* _Brief_
Without pictures, retype the following entries exactly.

[Edit difference data]
= Beginning of Section =
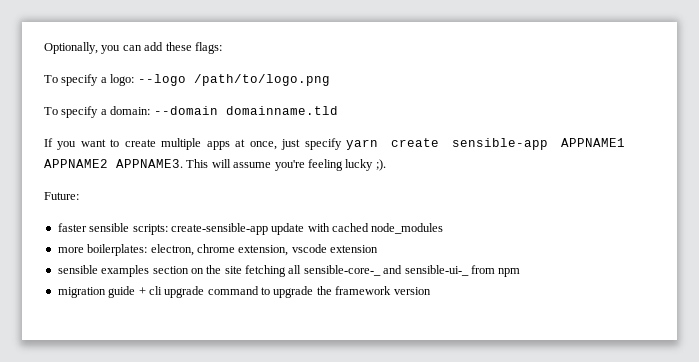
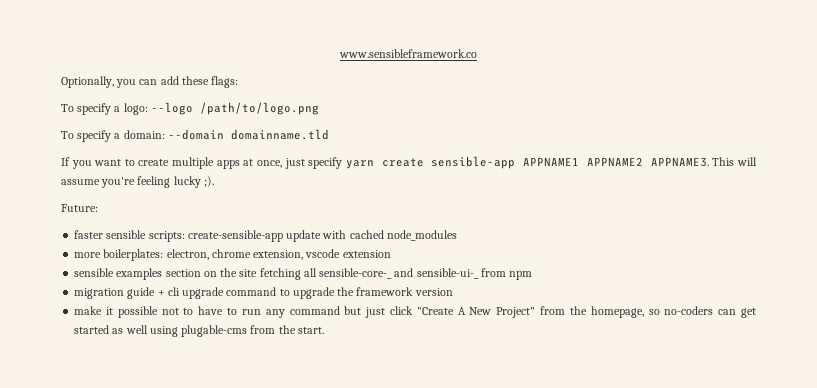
+ www.sensibleframework.co
+ make it possible not to have to run any command but just click "Create A New Project" from the homepage, so no-coders can get started as well using plugable-cms from the start.

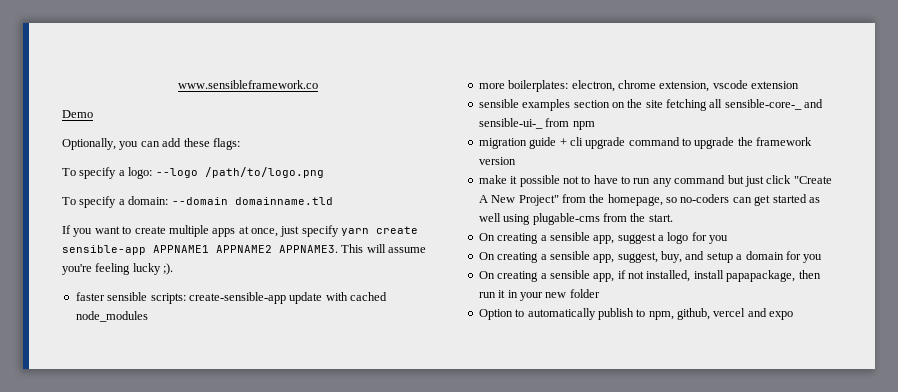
+ Demo
- Future:
+ On creating a sensible app, suggest a logo for you
+ On creating a sensible app, suggest, buy, and setup a domain for you
+ On creating a sensible app, if not installed, install papapackage, then run it in your new folder
+ Option to automatically publish to npm, github, vercel and expo

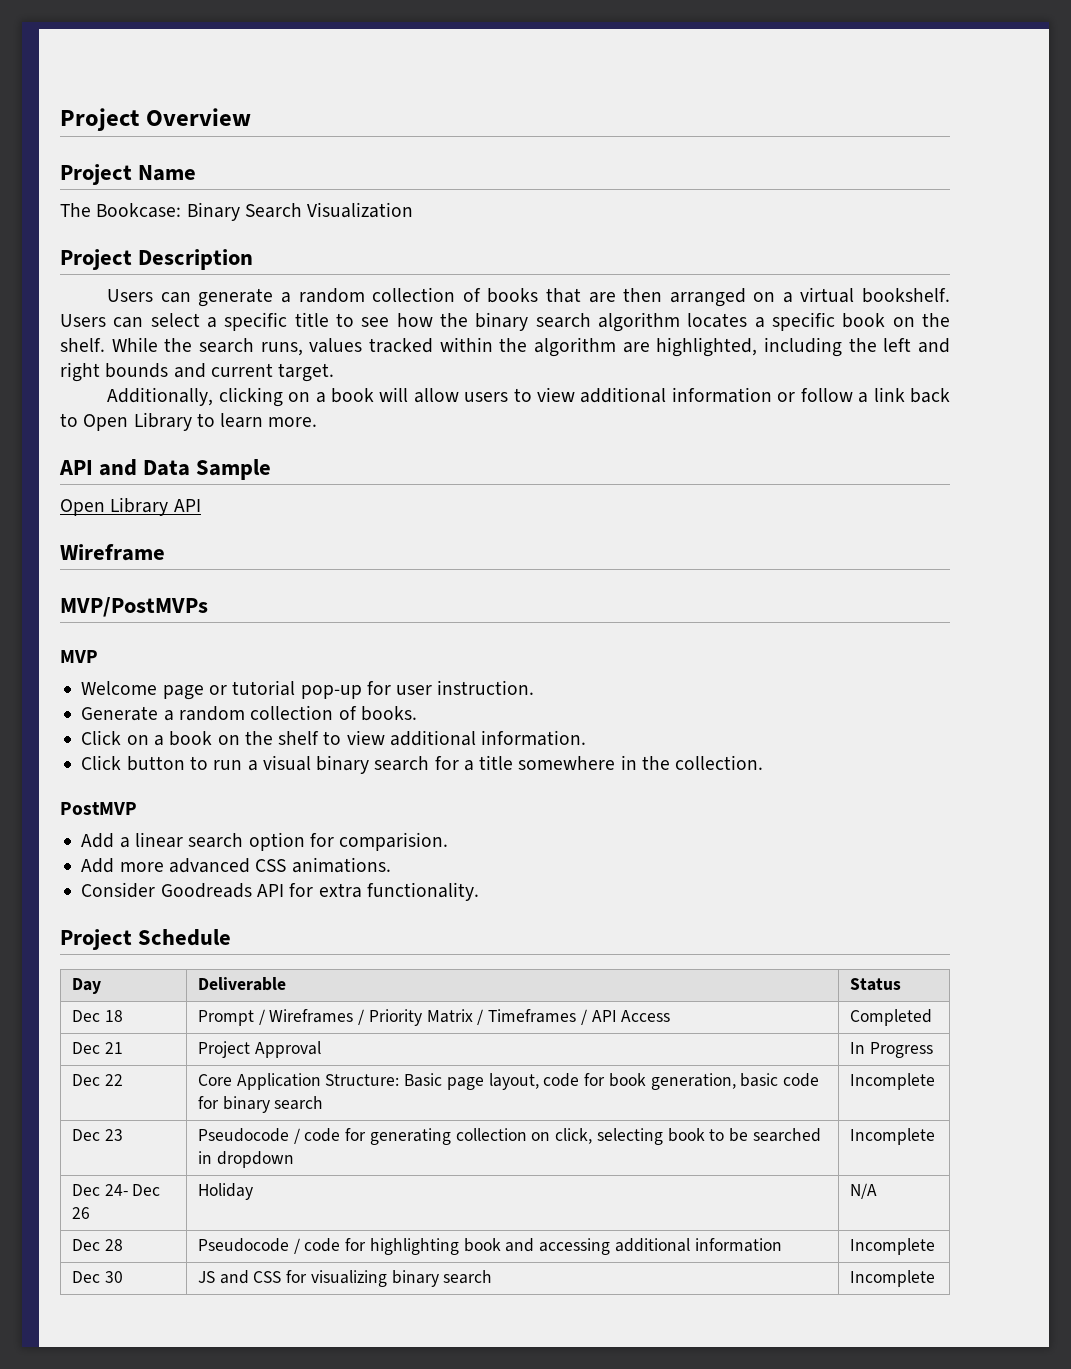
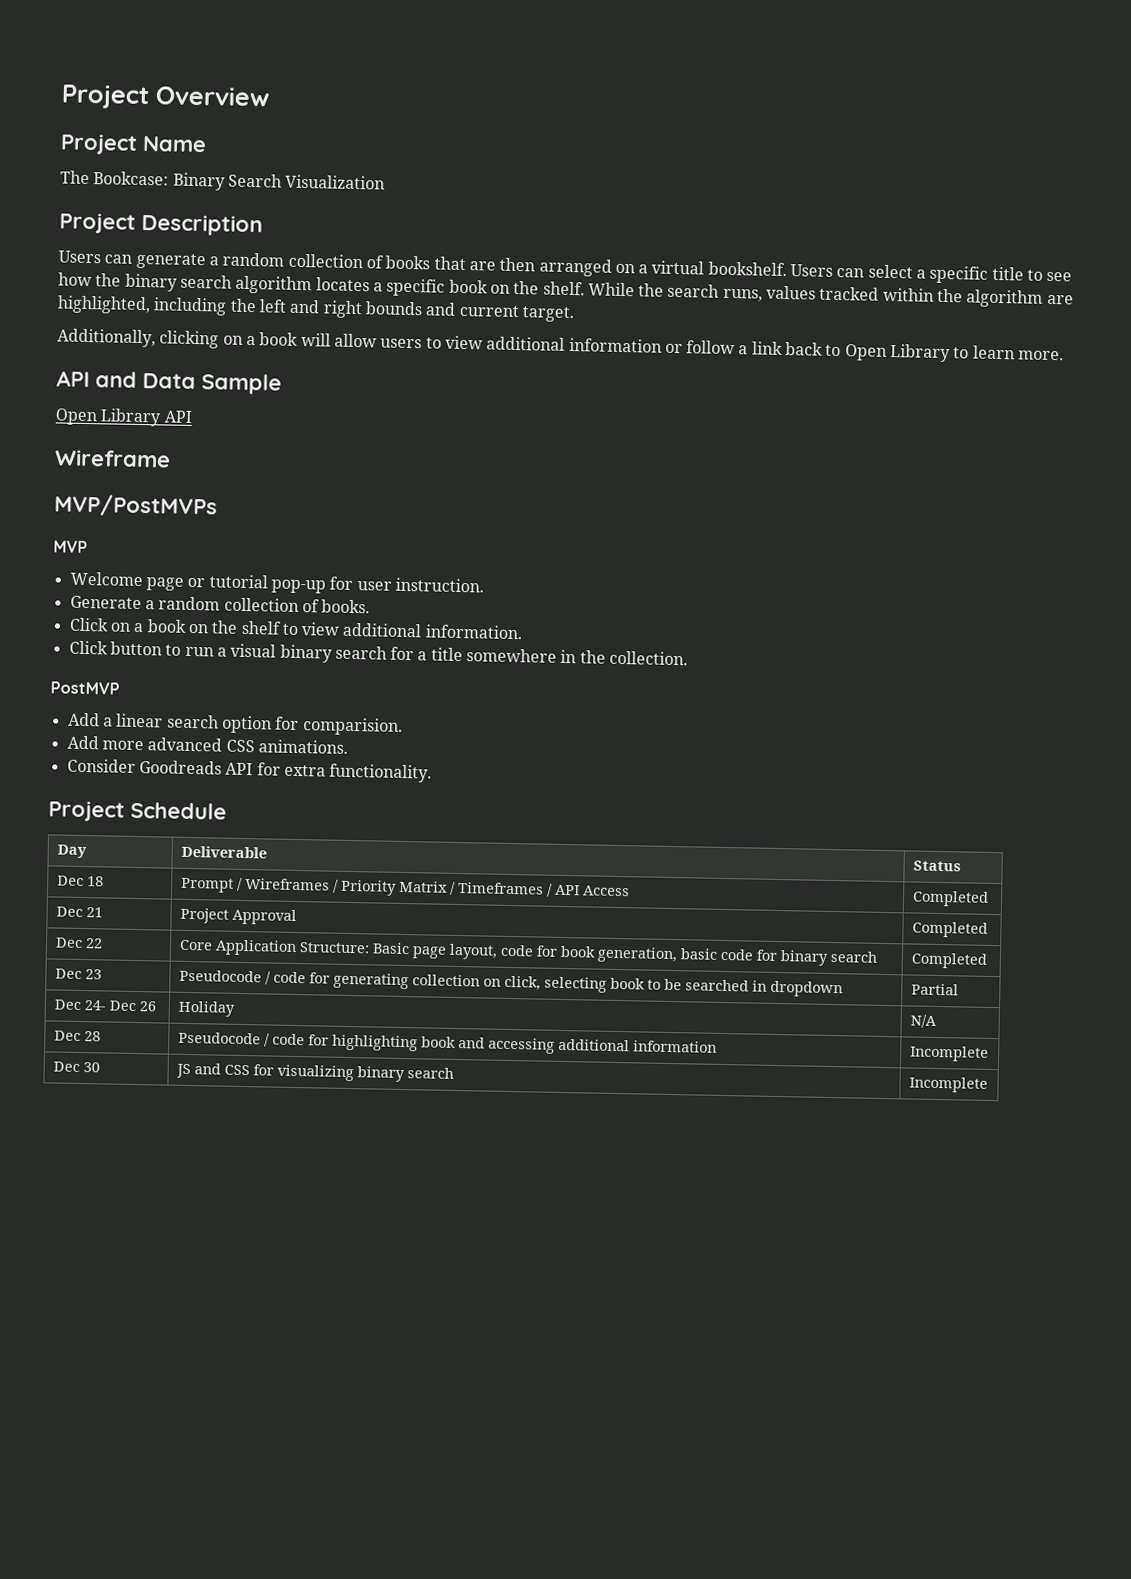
- Dec 21 | Project Approval | In Progress
+ Dec 21 | Project Approval | Completed
- Dec 22 | Core Application Structure: Basic page layout, code for book generation, basic code for binary search | Incomplete
+ Dec 22 | Core Application Structure: Basic page layout, code for book generation, basic code for binary search | Completed
- Dec 23 | Pseudocode / code for generating collection on click, selecting book to be searched in dropdown | Incomplete
+ Dec 23 | Pseudocode / code for generating collection on click, selecting book to be searched in dropdown | Partial

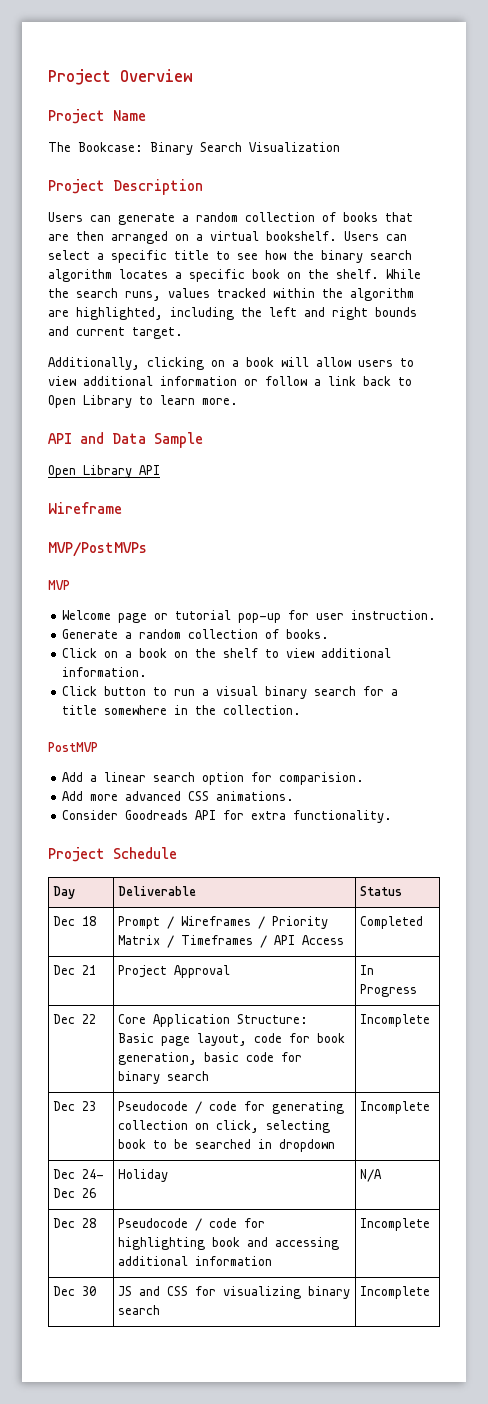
- Dec 21 | Project Approval | Completed
+ Dec 21 | Project Approval | In Progress
- Dec 22 | Core Application Structure: Basic page layout, code for book generation, basic code for binary search | Completed
+ Dec 22 | Core Application Structure: Basic page layout, code for book generation, basic code for binary search | Incomplete
- Dec 23 | Pseudocode / code for generating collection on click, selecting book to be searched in dropdown | Partial
+ Dec 23 | Pseudocode / code for generating collection on click, selecting book to be searched in dropdown | Incomplete

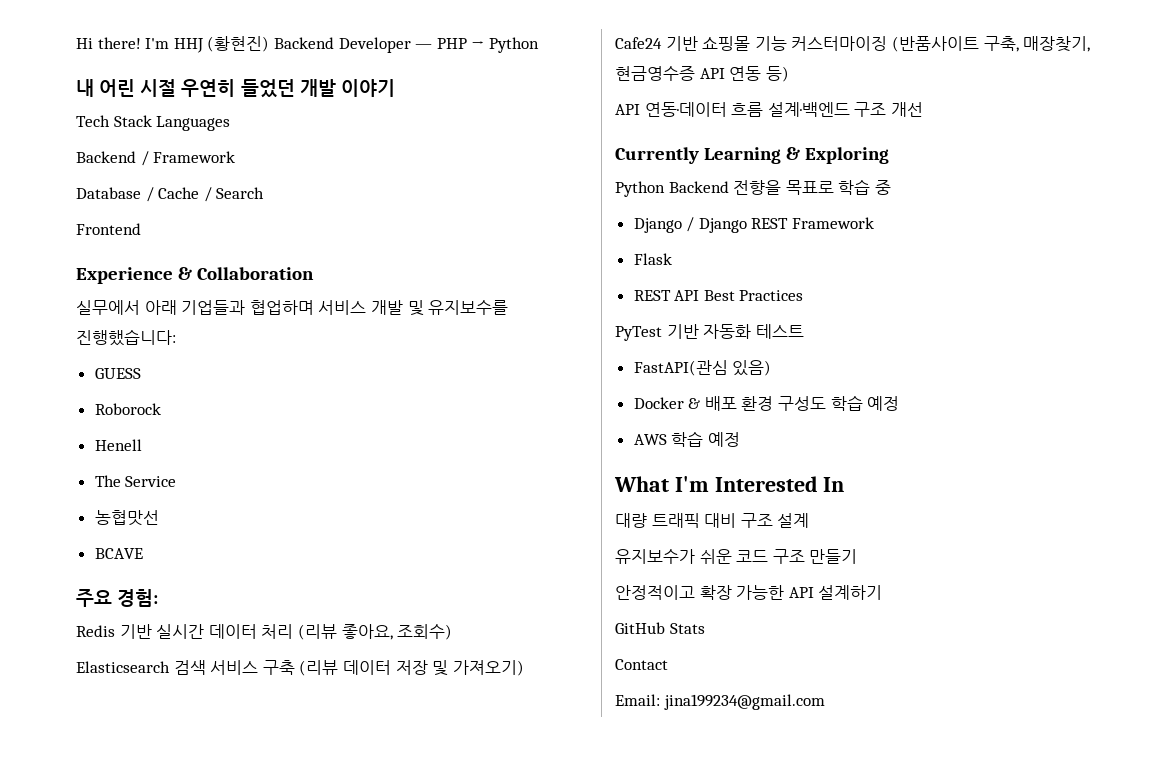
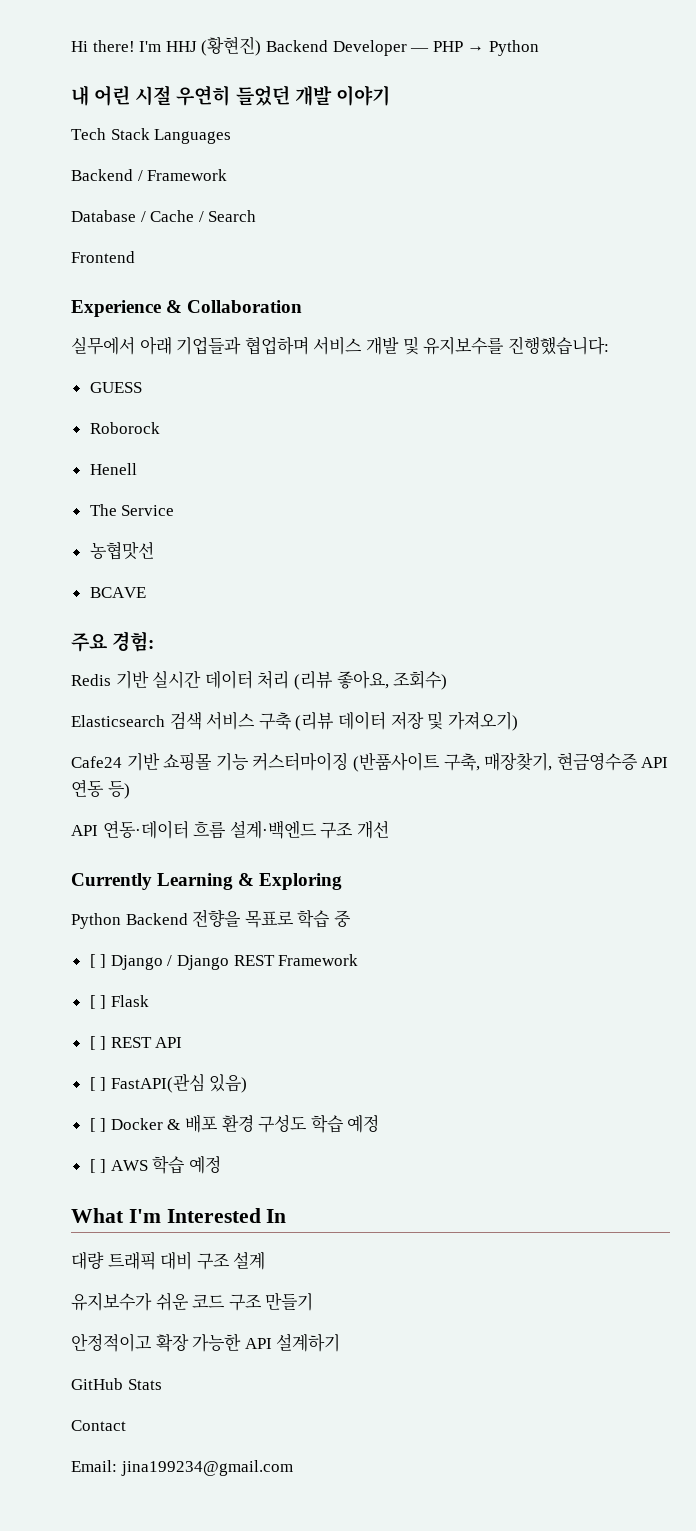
- Django / Django REST Framework
+ [ ] Django / Django REST Framework
- Flask
+ [ ] Flask
- REST API Best Practices
- PyTest 기반 자동화 테스트
- FastAPI(관심 있음)
+ [ ] REST API
+ [ ] FastAPI(관심 있음)
- Docker & 배포 환경 구성도 학습 예정
+ [ ] Docker & 배포 환경 구성도 학습 예정
- AWS 학습 예정
+ [ ] AWS 학습 예정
= End of Section =
* _Task result_
+ www.sensibleframework.co
+ make it possible not to have to run any command but just click "Create A New Project" from the homepage, so no-coders can get started as well using plugable-cms from the start.

+ Demo
- Future:
+ On creating a sensible app, suggest a logo for you
+ On creating a sensible app, suggest, buy, and setup a domain for you
+ On creating a sensible app, if not installed, install papapackage, then run it in your new folder
+ Option to automatically publish to npm, github, vercel and expo

- Dec 21 | Project Approval | In Progress
+ Dec 21 | Project Approval | Completed
- Dec 22 | Core Application Structure: Basic page layout, code for book generation, basic code for binary search | Incomplete
+ Dec 22 | Core Application Structure: Basic page layout, code for book generation, basic code for binary search | Completed
- Dec 23 | Pseudocode / code for generating collection on click, selecting book to be searched in dropdown | Incomplete
+ Dec 23 | Pseudocode / code for generating collection on click, selecting book to be searched in dropdown | Partial

- Dec 21 | Project Approval | Completed
+ Dec 21 | Project Approval | In Progress
- Dec 22 | Core Application Structure: Basic page layout, code for book generation, basic code for binary search | Completed
+ Dec 22 | Core Application Structure: Basic page layout, code for book generation, basic code for binary search | Incomplete
- Dec 23 | Pseudocode / code for generating collection on click, selecting book to be searched in dropdown | Partial
+ Dec 23 | Pseudocode / code for generating collection on click, selecting book to be searched in dropdown | Incomplete

- Django / Django REST Framework
+ [ ] Django / Django REST Framework
- Flask
+ [ ] Flask
- REST API Best Practices
- PyTest 기반 자동화 테스트
- FastAPI(관심 있음)
+ [ ] REST API
+ [ ] FastAPI(관심 있음)
- Docker & 배포 환경 구성도 학습 예정
+ [ ] Docker & 배포 환경 구성도 학습 예정
- AWS 학습 예정
+ [ ] AWS 학습 예정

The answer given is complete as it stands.